The normative database in the majority of OCT devices is representative of emmetropic eyes. Cirrus HD-OCT provides a built-in normative database comprised of 271 healthy individuals with a mean spherical equivalence of −0.82 ± 1.96 D.
34 The low proportion of myopic eyes in the internal normative database is likely to be related to the high rates of false-positive errors in myopic eyes.
10,35 In the present study, the rate of false-positive errors (
P < 1%) for RNFL thickness was significantly higher in high myopia (62.8%) than mild-to-moderate myopia group (16.7%,
P < 0.001). The high incidence of false-positive errors for myopic eyes can be further explained, at least speculatively, as follows. First, myopia is well known to influence RNFL thickness measurement, due specifically to the OCT magnification effect.
14–16 The radius of the optic-disc scan circle (default, 1.73 mm) can, based on the ocular magnification effect, vary by refraction and AXL. The magnified scan circle in eyes with greater AXL can incur underestimation of RNFL thickness, as RNFL thickness decreases with distance from the optic disc margin. In fact, OCT-measured RNFL thickness has shown a positive correlation with SE and a negative correlation with AXL.

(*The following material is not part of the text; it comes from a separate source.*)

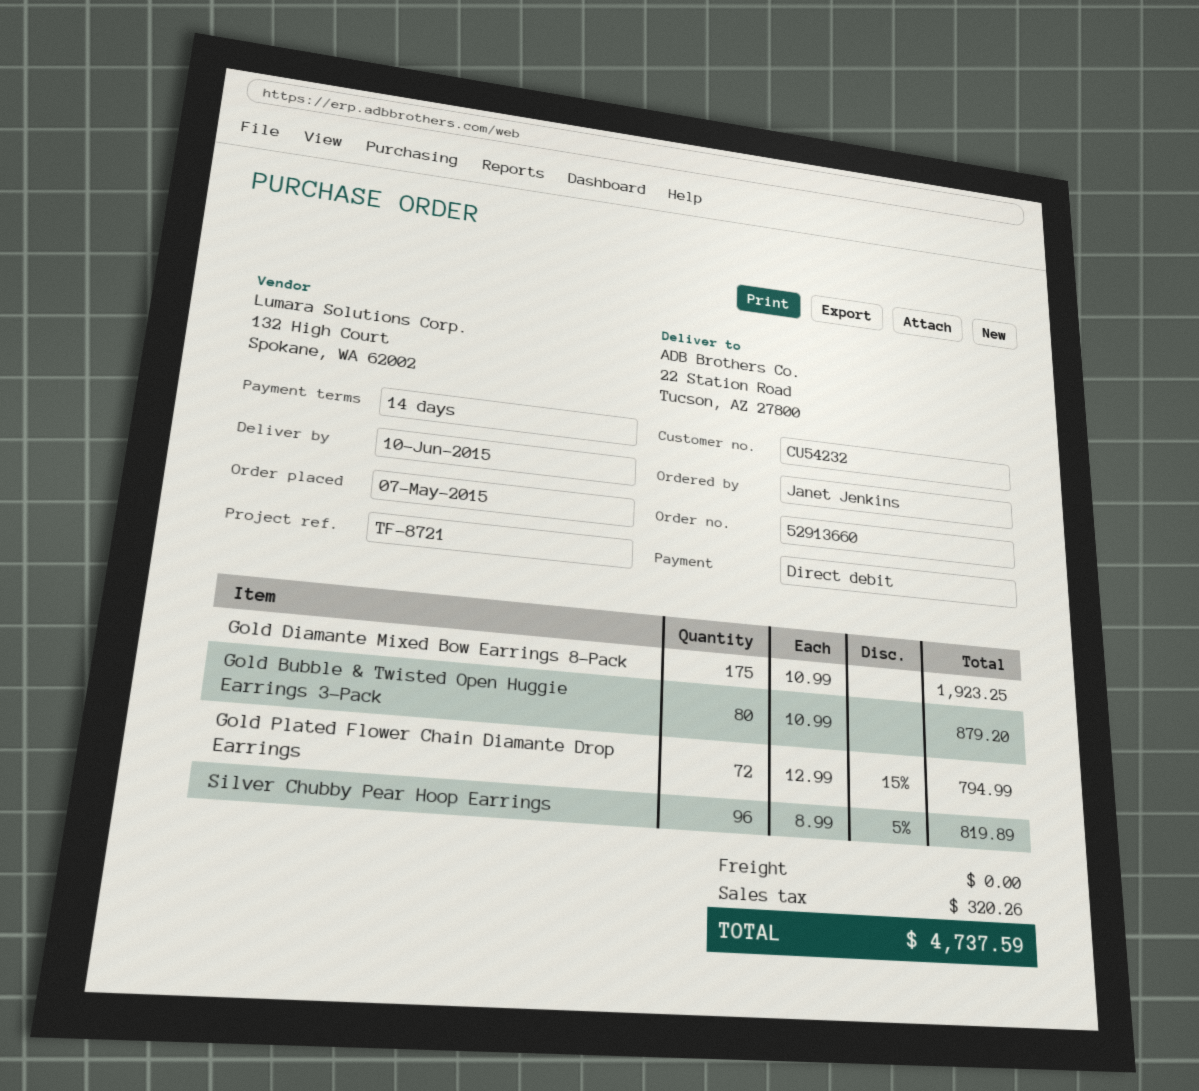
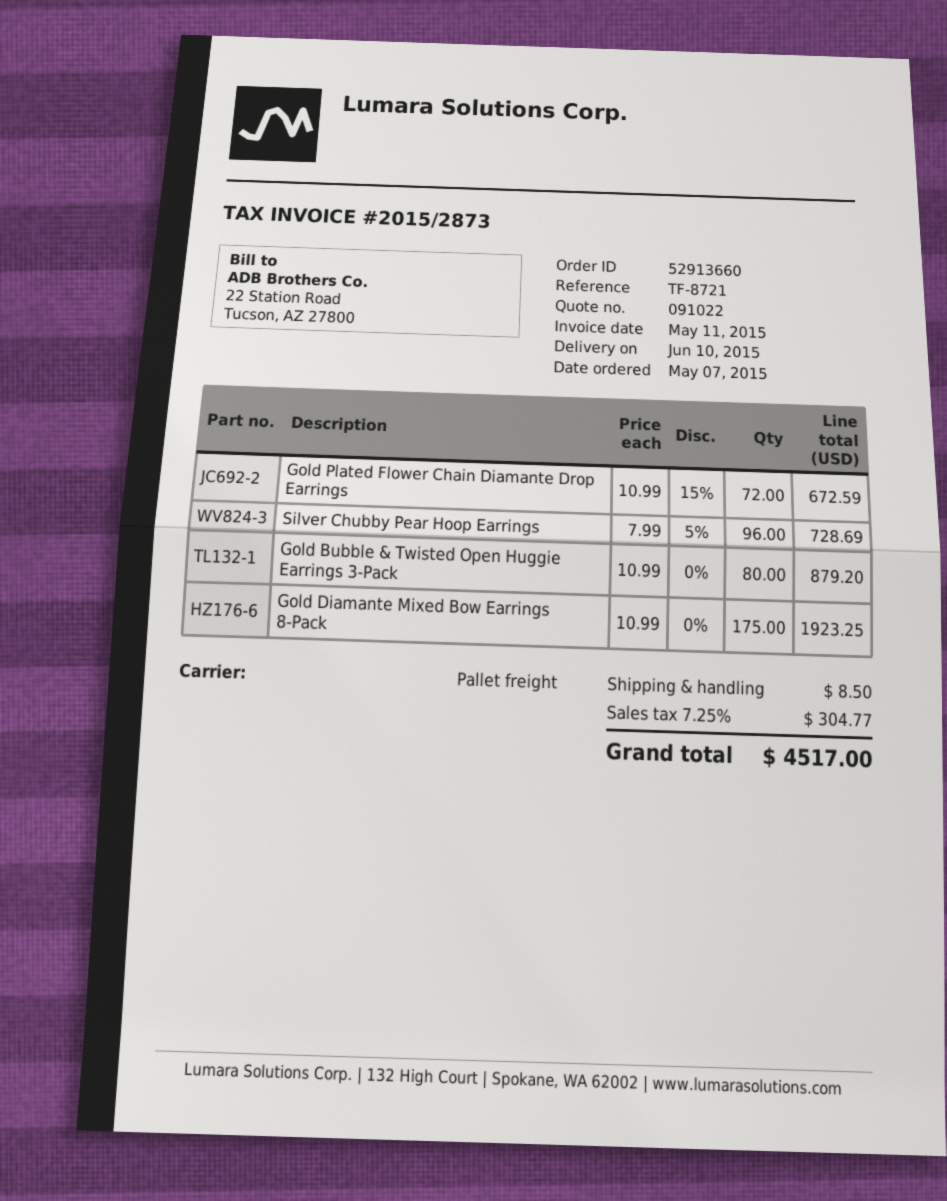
Gold Plated Flower Chain Diamante Drop Earrings: 72 x 12.99 - 15% = 794.99 -> 72 x 10.99 - 15% = 672.59
Silver Chubby Pear Hoop Earrings: 96 x 8.99 - 5% = 819.89 -> 96 x 7.99 - 5% = 728.69
shipping: 0.00 -> 8.50
tax: 320.26 -> 304.77
total: 4737.59 -> 4517.00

16 However, this relationship is weakened after adjusting for the ocular magnification effect. Second, myopic eyes are reported to have a more temporally located peak of RNFL thickness, which is dependent on the distribution of major vessels.
12,13,36 This has caused thinning of superior, inferior, and nasal peripapillary RNFL thickness as well as thickening of temporal peripapillary RNFL thickness. A temporally converging RNFL bundle with increasing myopia has been associated with increased area of abnormal RNFL measurement.
11 This is consistent with the present findings, group B (red disease) eyes showing thinner RNFL thickness in the superior, nasal, and inferior quadrants and thicker RNFL thickness in the temporal quadrant. Lastly, inappropriate location of the scan circle in myopic eyes also can affect RNFL thickness measurement. It has been reported that a nasally shifted scan circle can increase the RNFL peak distance, which might induce thinning of the superior and inferior RNFL.
17 In this regard, Chung and Yoo
18 demonstrated, based on the contours of the neural canal opening in myopic tilted discs, that the rate of false-positive errors was reduced when the location of the scan circle was corrected in the temporal direction.